ASTM E1173-15. Standard Test Method for Evaluation of Preoperative, Precatheterization or Preinjection Skin Preparations.
Test with the Certificate of Good Laboratory Practices (GLPs).
The procedure described by the ASTM E1173 standard is designed to measure the reduction of the skin microflora after application of the test product in different areas of the skin of volunteers. At IVAMI this test is carried out with 18 to 24 volunteers. At least 14 days before conducting the test, volunteers must refrain from the use of topical and oral antimicrobials and, 24 hours before the start of the test, they must refrain from showering or bathing. The antimicrobial activity of preoperative, vascular precatheterization, or preinjection skin preparations is measured by comparing the microbial counts obtained at one or more time intervals after application of a test formulation to specific skin areas, with the counts obtained in the same area of skin before application of the formulation. As a result of the test, it is determined whether the difference between the counts obtained before and after the treatment is statistically significant. Parallel to the test with the test product, the procedure is carried out with a reference product, as a control.
Depending on the intended use of the product to be evaluated, the areas of the skin recommended for the test vary. For preoperative and pre-catheterization skin preparations both a wet area and a dry area should be analyzed, while for pre-injection preparations, only a dry area should be analyzed. Recommended skin areas for testing with preoperative skin preparations are the groin (as a wet area) and the abdomen (as a dry area); while for pre-catheterization preparations, the inguinal region (wet area), and the subclavian region or the median ulnar region of the arm (dry areas) are recommended; and for pre-injection skin preparations the median ulnar region of the arm (dry area) is recommended.
Depending on the intended use of the product, the test times are also different. In addition, when taking a sample of skin not treated with the test product, for preoperative skin preparations samples must be taken a minimum of three times after application of the test preparation, and the recommended times are 10 min, 30 min and 6 hours. For pre-catheterization preparations, samples must also be taken a minimum of 3 times and the recommended times in this case with an immediate time (to choose between 30 seconds and 10 min), 12 hours and 24 hours after the treatment. Finally, for pre-injection skin preparations only a sampling time is required, 30 seconds after treatment.

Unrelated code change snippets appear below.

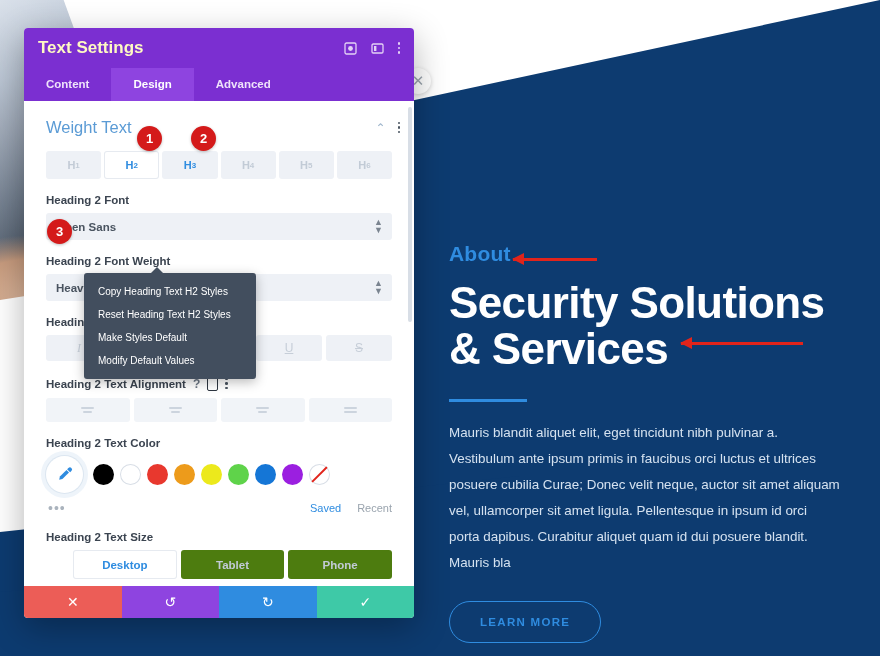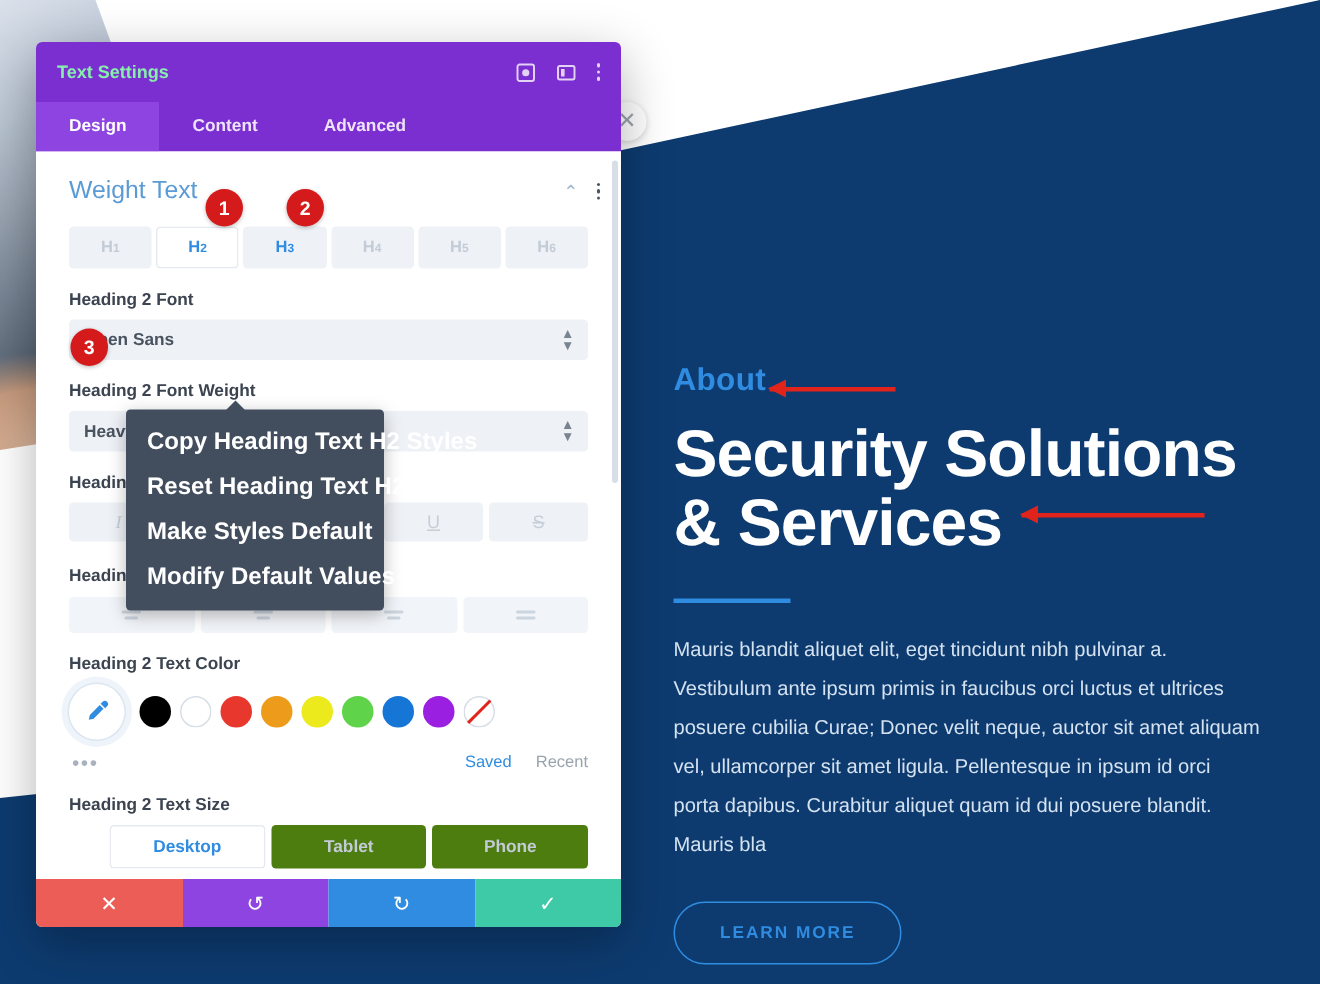"Text Settings" .m-title { color: #86efac -> #fef9c3; font-size: 12px -> 17px }
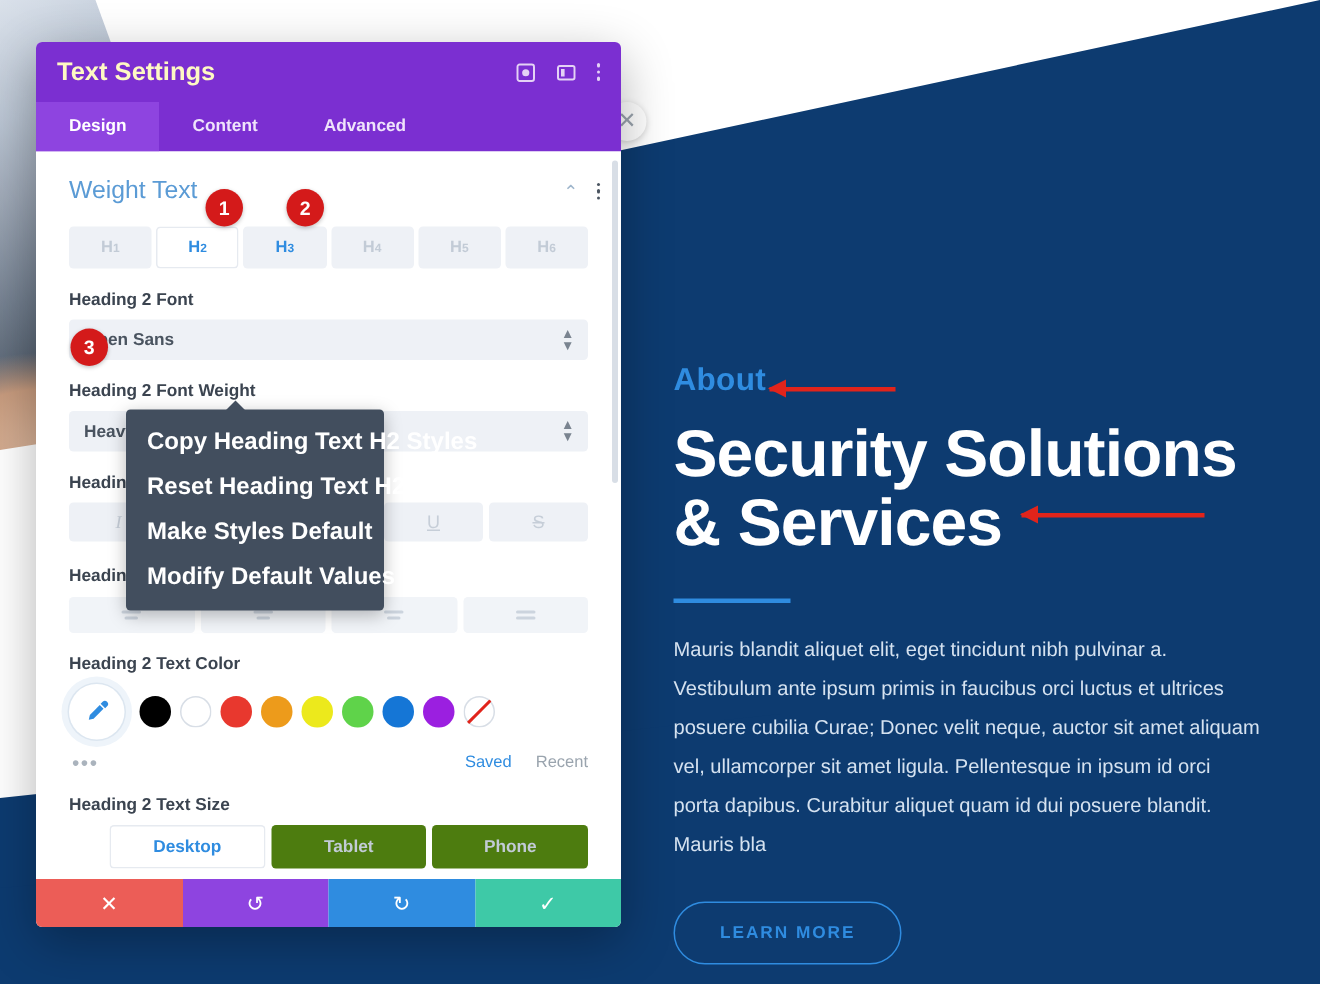"Design" div.m-tab { order: before "Content" -> after "Content" }
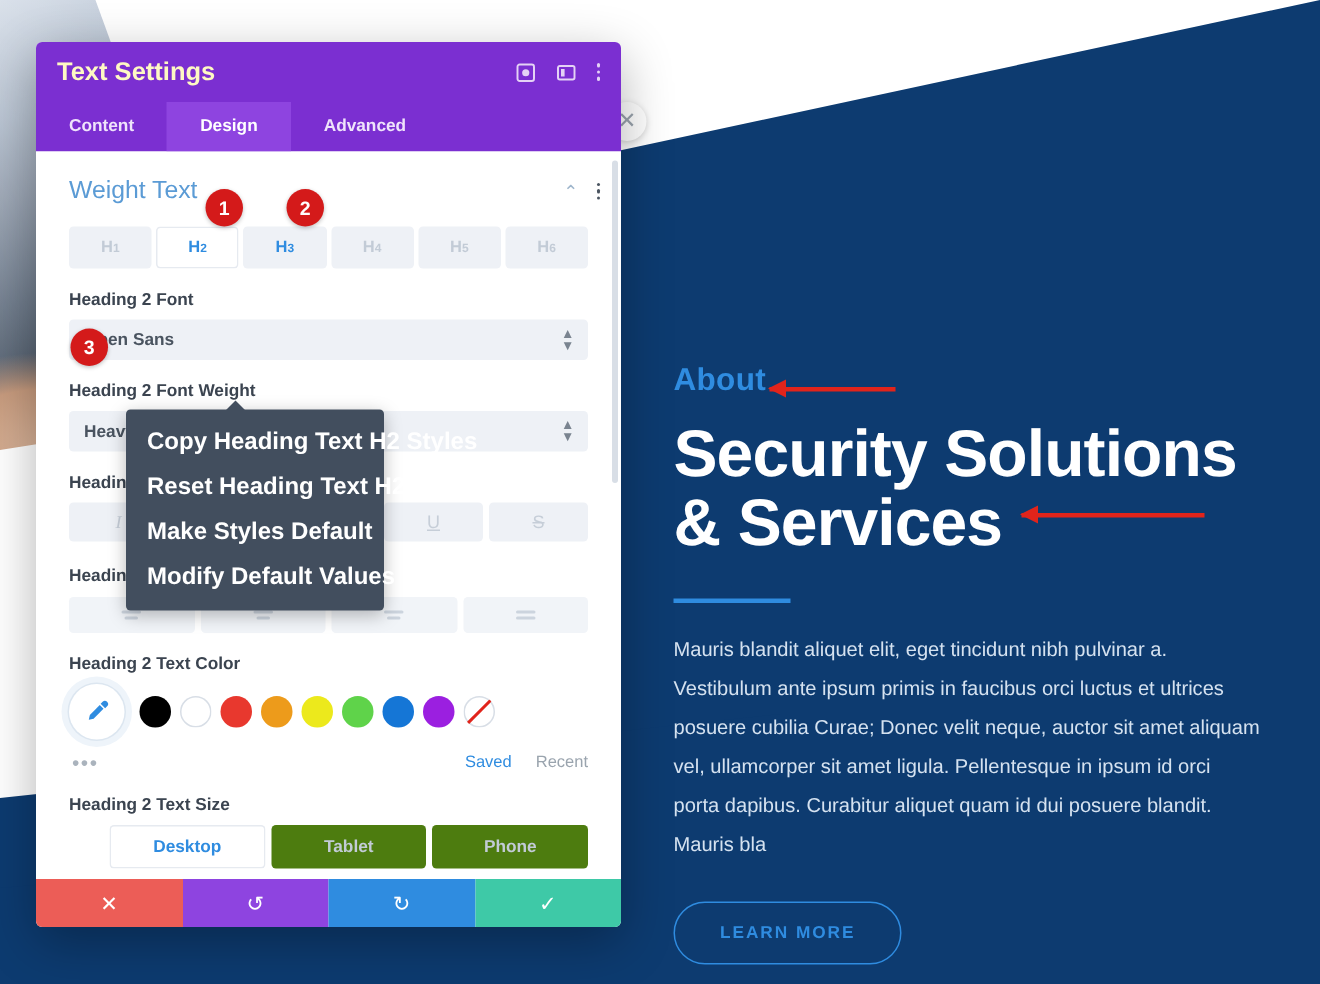"Copy Heading Text H2 Styles" .ctx-item { font-size: 16px -> 10px; font-weight: bold -> normal }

At IVAMI, currently only the test for pre-injection skin preparations is carried out. For this test, in our laboratory, the control procedure performed in parallel with the test is carried out by impregnating a medical gauze with 3 mL of 60% propanol-1 and applying it with friction with 5 movements from top to bottom and then with 5 movements from right to left, covering the entire test area. The frictions are repeated for 30 seconds.